Jakarta – Mantan Menteri Koordinator Bidang Politik, Hukum, dan Keamanan, Mahfud Md, menyampaikan pandangannya bahwa survei mengenai kepuasan publik terhadap demokrasi tidak dapat dijadikan patokan untuk meningkatkan kualitas demokrasi di Indonesia. Menurut Mahfud, masyarakat belum sepenuhnya memahami hakikat demokrasi yang sebenarnya. Mereka cenderung hanya memahami demokrasi dari sisi prosedural, yang dipengaruhi oleh tingkat pendidikan mereka.

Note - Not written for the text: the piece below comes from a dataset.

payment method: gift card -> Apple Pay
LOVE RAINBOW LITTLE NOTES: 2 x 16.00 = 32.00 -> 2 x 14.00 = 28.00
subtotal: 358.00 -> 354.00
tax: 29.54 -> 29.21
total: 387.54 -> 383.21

Mahfud menegaskan bahwa survei tidak dapat dijadikan acuan karena selama ini masyarakat menganggap demokrasi berjalan dengan baik. Namun, dari sudut pandang demokrasi yang lebih mendalam, kondisi tersebut sebenarnya tidak sebaik yang dipersepsikan oleh masyarakat.
Mahfud berpendapat bahwa perbaikan demokrasi seharusnya difokuskan pada kalangan elite dan kaum terdidik. Namun, ia menyoroti bahwa Dewan Perwakilan Rakyat (DPR) sering kali menjadi pihak yang merusak demokrasi. Menurutnya, DPR tidak memiliki keinginan untuk memperbaiki sistem demokrasi yang ada.

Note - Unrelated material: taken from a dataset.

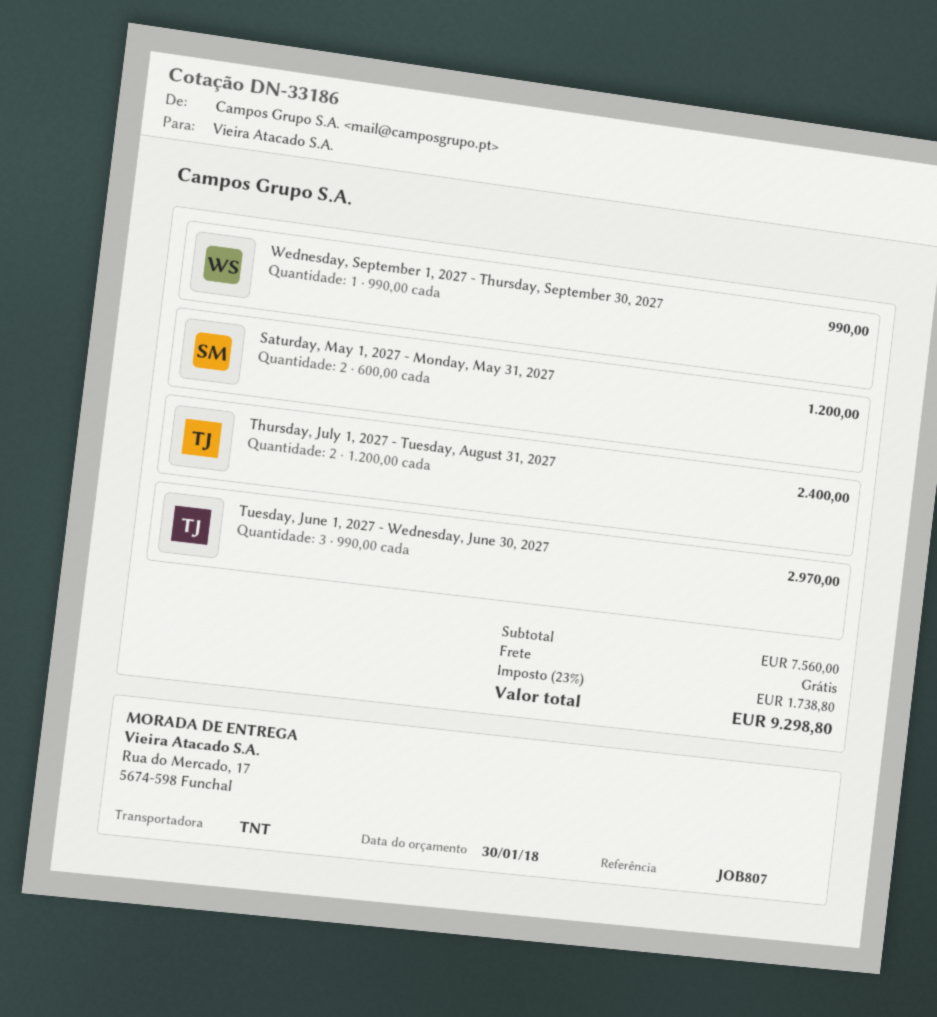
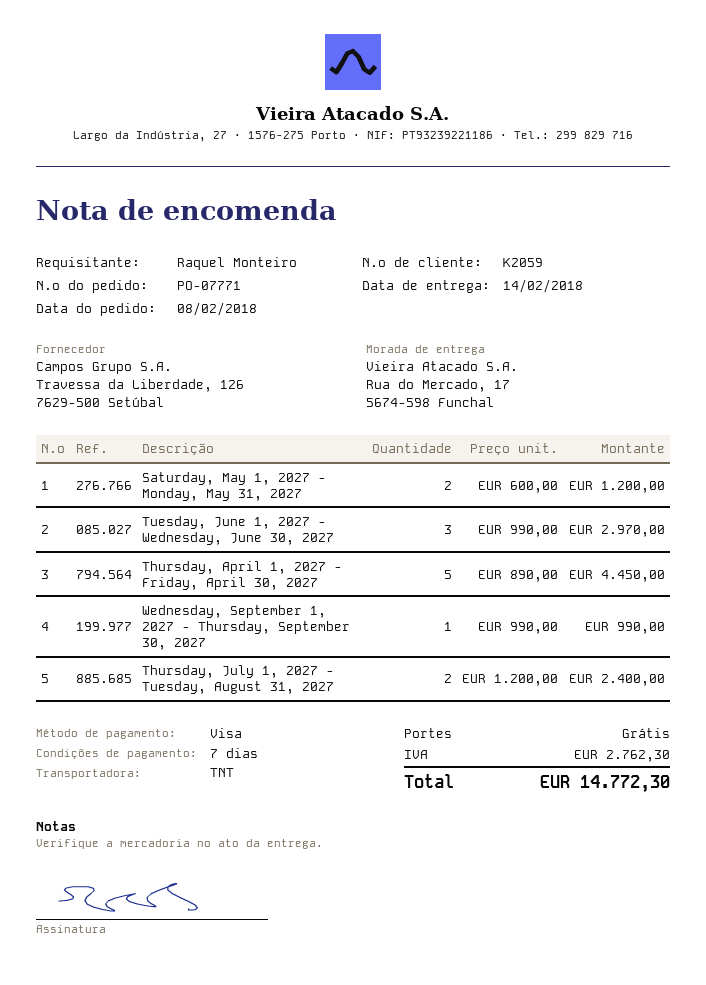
Thursday, April 1, 2027 - Friday, April 30, 2027: none -> 5 x 890.00 = 4450.00
tax: 1738.80 -> 2762.30
total: 9298.80 -> 14772.30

Dalam pengamatannya, Mahfud mencatat bahwa perbaikan demokrasi di Indonesia sering kali terjadi setelah adanya momentum besar. Sebagai contoh, ketika Orde Baru runtuh, muncul semangat reformasi yang mendorong perbaikan demokrasi. Selama lima hingga enam tahun setelah itu, banyak produk hukum progresif yang dihasilkan. Namun, Mahfud merasa heran mengapa setelah periode tersebut, upaya perbaikan demokrasi seolah terhenti.
Beberapa lembaga survei menunjukkan bahwa masyarakat merasa puas dengan demokrasi dan kinerja institusi selama pemerintahan Presiden Joko Widodo. Lembaga Survei Indonesia (LSI) mencatat bahwa pada awal Februari 2024, sebanyak 71,8 persen masyarakat menyatakan puas terhadap kinerja demokrasi di Indonesia.

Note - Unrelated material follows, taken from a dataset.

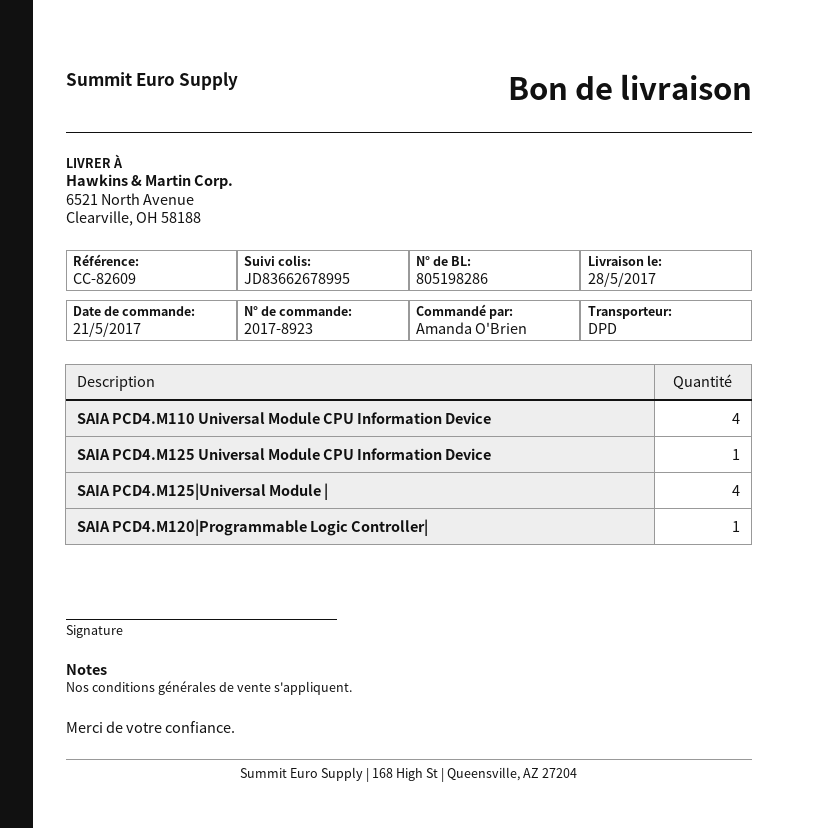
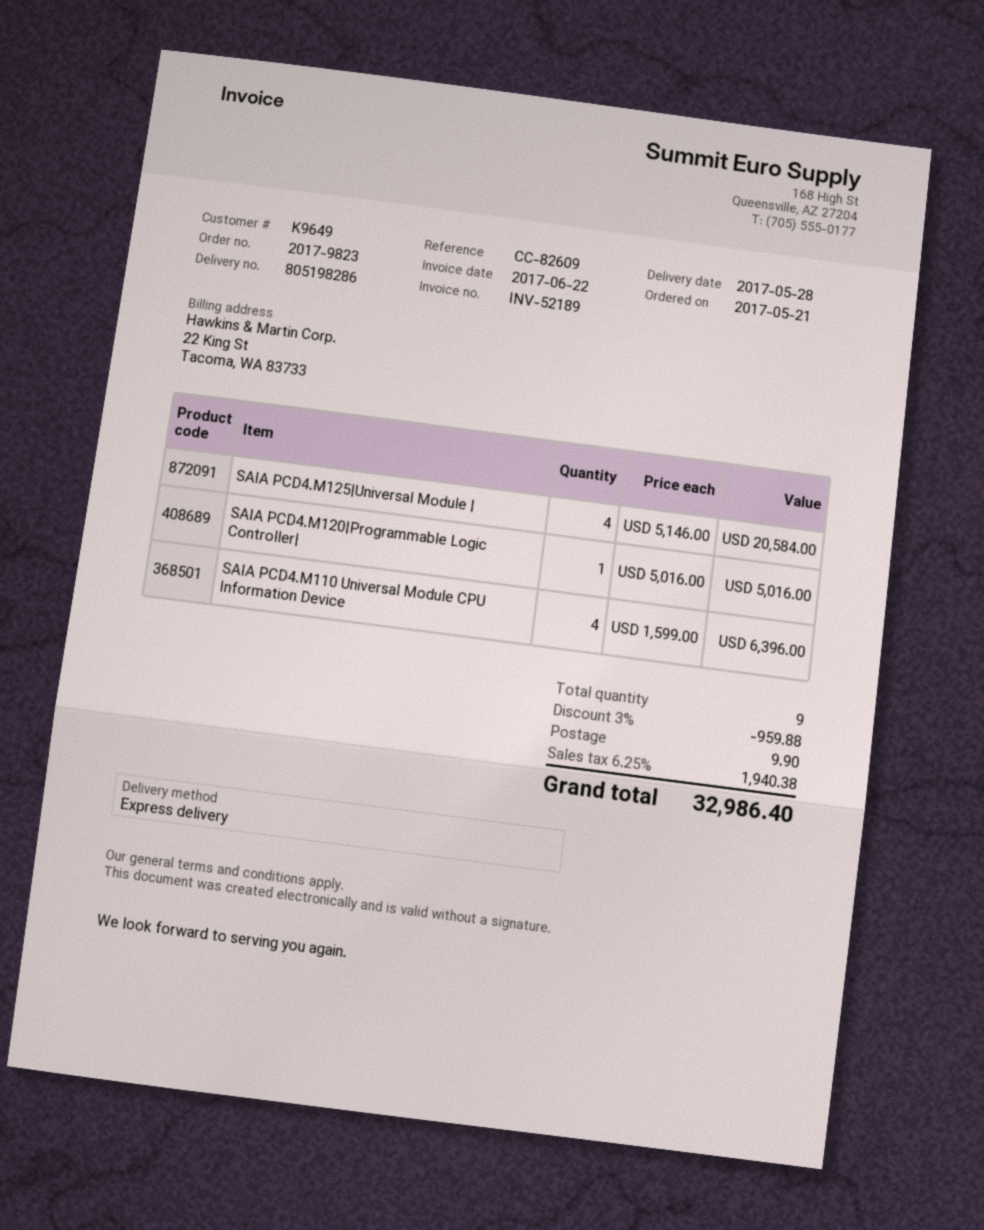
order number: 2017-8923 -> 2017-9823
shipping method: DPD -> express
SAIA PCD4.M125 Universal Module CPU Information Device: 1 -> none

Sementara itu, Indikator Politik melaporkan bahwa mayoritas publik menilai kinerja penegak hukum berjalan baik di akhir masa pemerintahan Jokowi. Sebanyak 2,5 persen responden meyakini penegakan hukum berjalan sangat baik, dan 39,3 persen menilai berjalan baik. Namun, 33,7 persen responden menilai kinerja penegakan hukum sedang, 19,9 persen menilai buruk, dan 2,9 persen menilai sangat buruk.